Surfaced by the 2026-05-02 cross-runtime test: when a caller
forwarded X-Lakehouse-Trace-Id but the langfuse middleware was a
passthrough (no Langfuse env), the header was never read — Go minted
a fallback id, breaking cross-daemon parent-trace linkage.
The middleware only honored the header when its lf client was
non-nil. With LANGFUSE_URL unset on the persistent stack, every
inbound iterate request lost the parent linkage.
Fix: validatord's iterate handler reads the header DIRECTLY (matches
Rust's iterate.rs pattern) before falling through to the ctx value
+ fallback id. Now Go behavior matches Rust regardless of Langfuse
configuration.
Resolution order is:
1. req.TraceID (caller put it in the JSON body)
2. X-Lakehouse-Trace-Id header (read directly here)
3. context value from langfuse middleware (when configured)
4. fallback to a locally-minted time-ordered hex id
Verified end-to-end:
curl -H 'X-Lakehouse-Trace-Id: go-cmp-fixed' POST /v1/iterate
→ response.trace_id = "go-cmp-fixed" ✓
→ sessions.jsonl row session_id = "go-cmp-fixed" ✓
Pre-fix (this commit's parent ran from /tmp/val-fresh3 binary):
same call → trace_id minted as 18abbb5a008061b7-008061e9
(header silently ignored)
Co-Authored-By: Claude Opus 4.7 (1M context) <noreply@anthropic.com>
Surfaced during the 2026-05-02 deploy + reality wave: the persistent
Go stack runs without LANGFUSE_URL/PUBLIC_KEY/SECRET_KEY env, so
shared.langfuseMiddleware operates as a passthrough — never minting
a trace id, never stashing it on the request context. Result:
session_id was empty on every JSONL row, breaking correlation across
the longitudinal log + replay_runs.jsonl + future Langfuse traces.
The fix: validatord falls back to a locally-generated time-ordered
hex id when both the X-Lakehouse-Trace-Id header AND the middleware
context are empty. Same shape Langfuse accepts, so a future deploy
that turns Langfuse on doesn't break correlation — already-emitted
session_ids stay valid as Langfuse trace ids.
Verified post-deploy by driving 9 /v1/iterate sessions through the
persistent stack at :4110:
- 6 accepted on iter 0 (qwen2.5:latest first-shot 75%)

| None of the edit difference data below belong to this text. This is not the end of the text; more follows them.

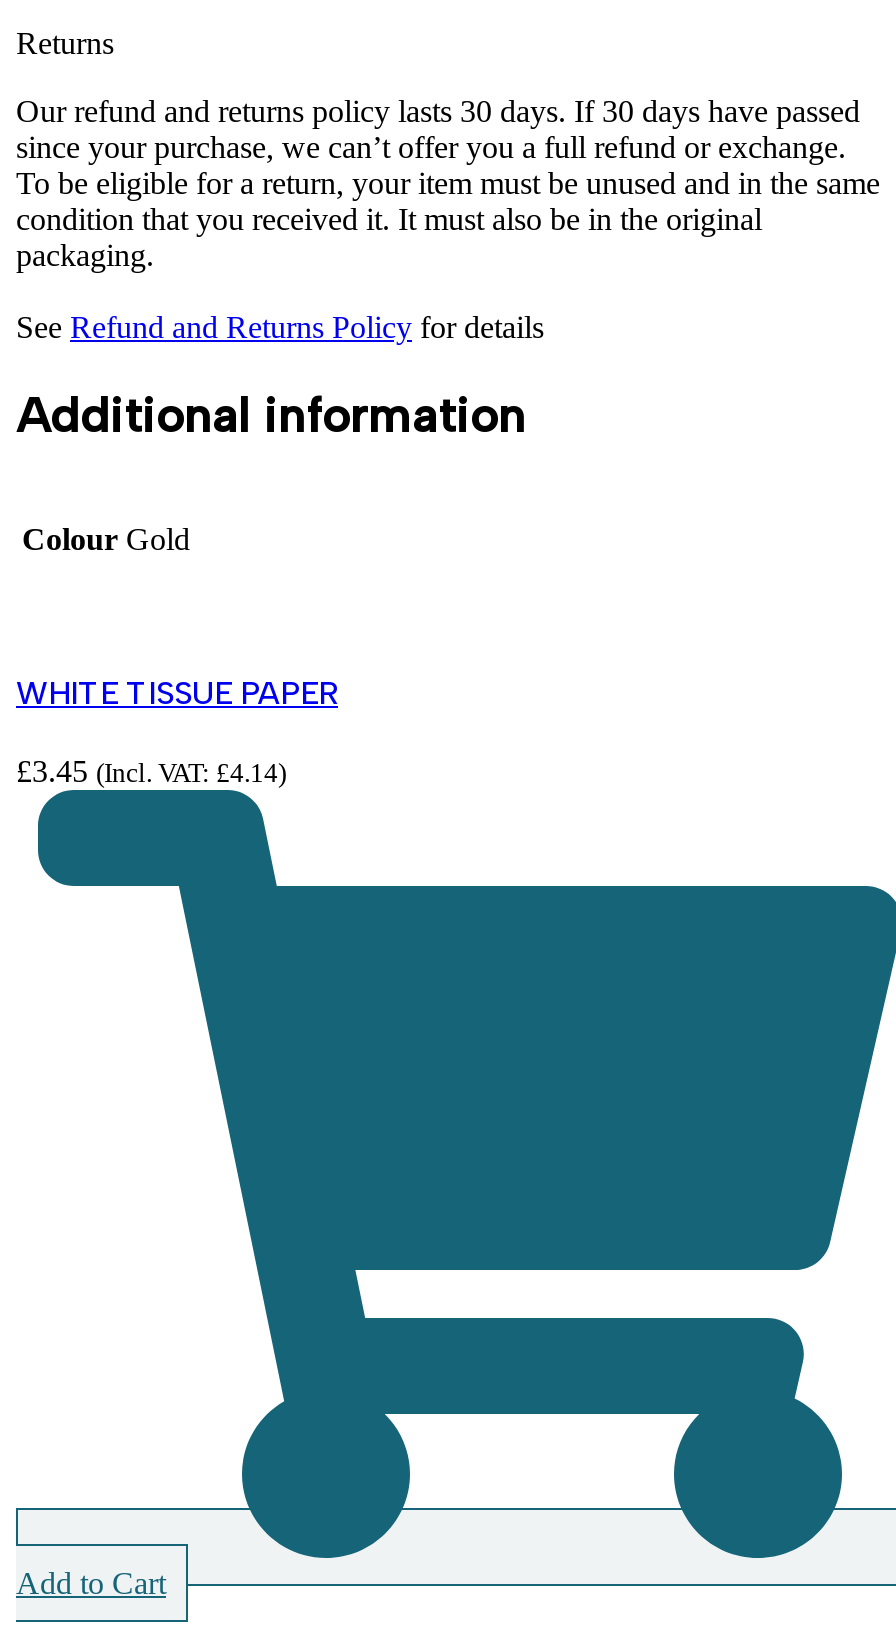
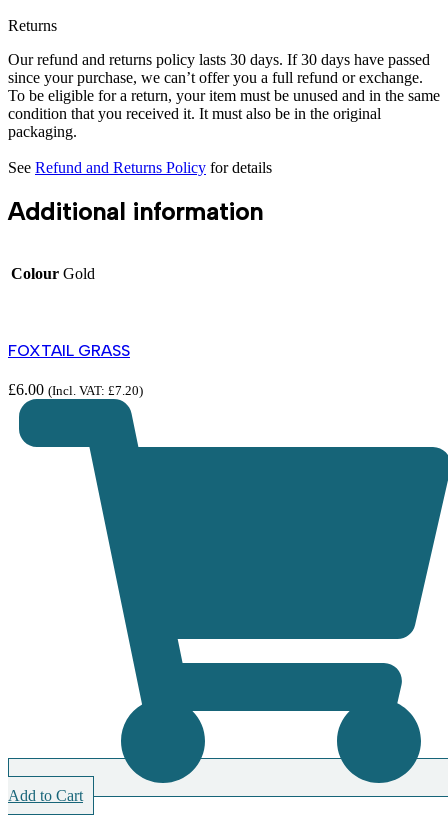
- WHITE TISSUE PAPER
+ FOXTAIL GRASS

- £3.45 (Incl. VAT: £4.14)
+ £6.00 (Incl. VAT: £7.20)
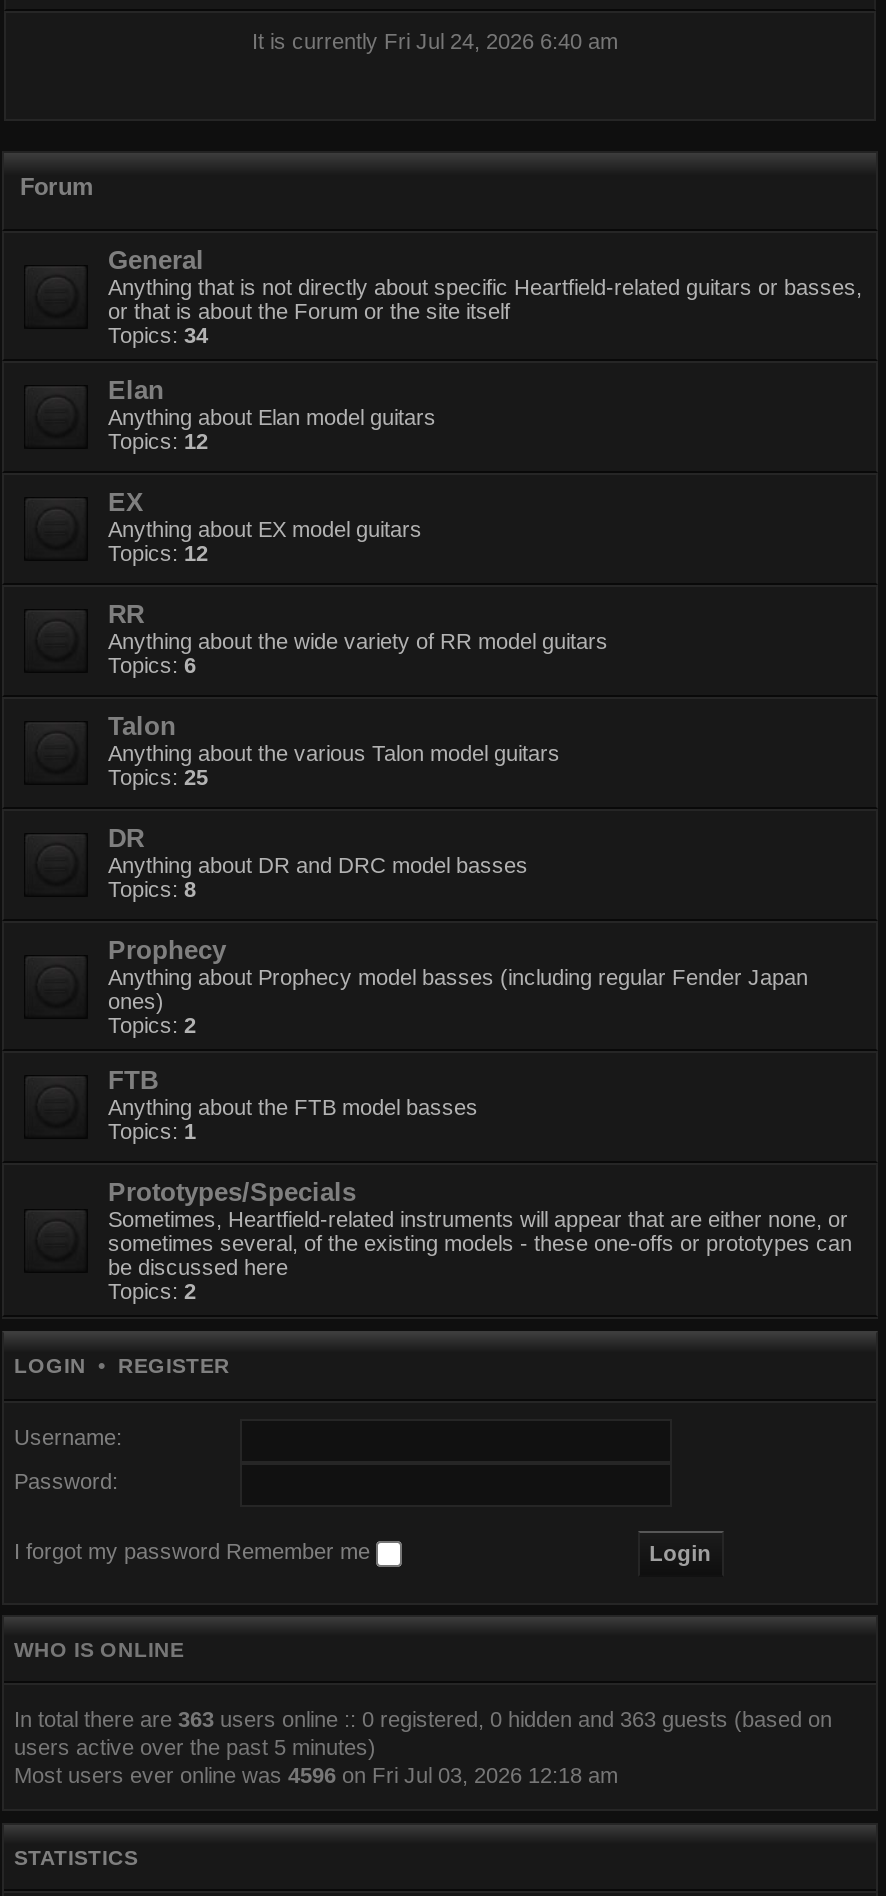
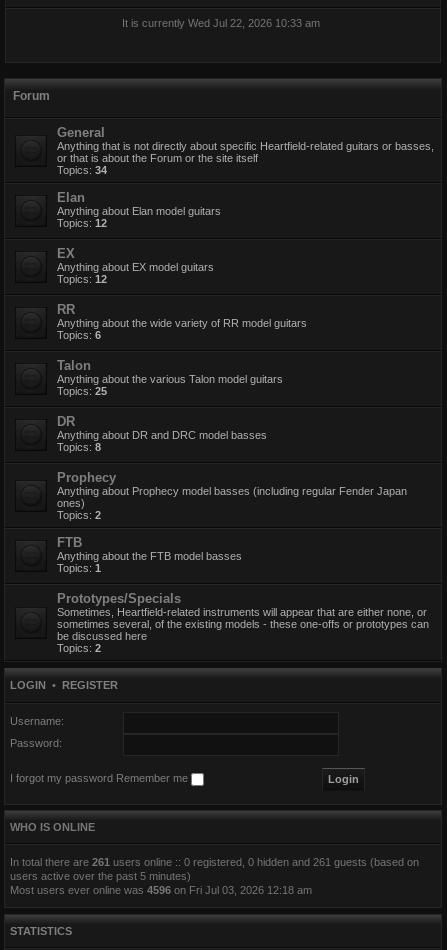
- It is currently Fri Jul 24, 2026 6:40 am
+ It is currently Wed Jul 22, 2026 10:33 am

- In total there are 363 users online :: 0 registered, 0 hidden and 363 guests (based on
+ In total there are 261 users online :: 0 registered, 0 hidden and 261 guests (based on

- 2 max_iter_exhausted (no_json on prose-y prompts)
- 1 infra_error (chatd cold-start probe timed out at 5s)
Latest row's session_id: "18abbabdc2306a83-c2306aa9" (was: "")
Probe re-runs (validator_parity, session_log_parity) included as
post-deploy artifacts; both 6/6 + 4/4 with the freshly-restarted
persistent gateway+validatord binaries.
Co-Authored-By: Claude Opus 4.7 (1M context) <noreply@anthropic.com>
Closes the second half of J's 2026-05-02 multi-call observability
concern. Trace-id propagation (commit d6d2fdf) gave us the *live*
view in Langfuse; this gives us the *longitudinal* view for ad-hoc
DuckDB queries over thousands of sessions:
"show me every session where the model produced a real candidate
without ever needing a retry"
"find sessions where validation rejected three times in a row"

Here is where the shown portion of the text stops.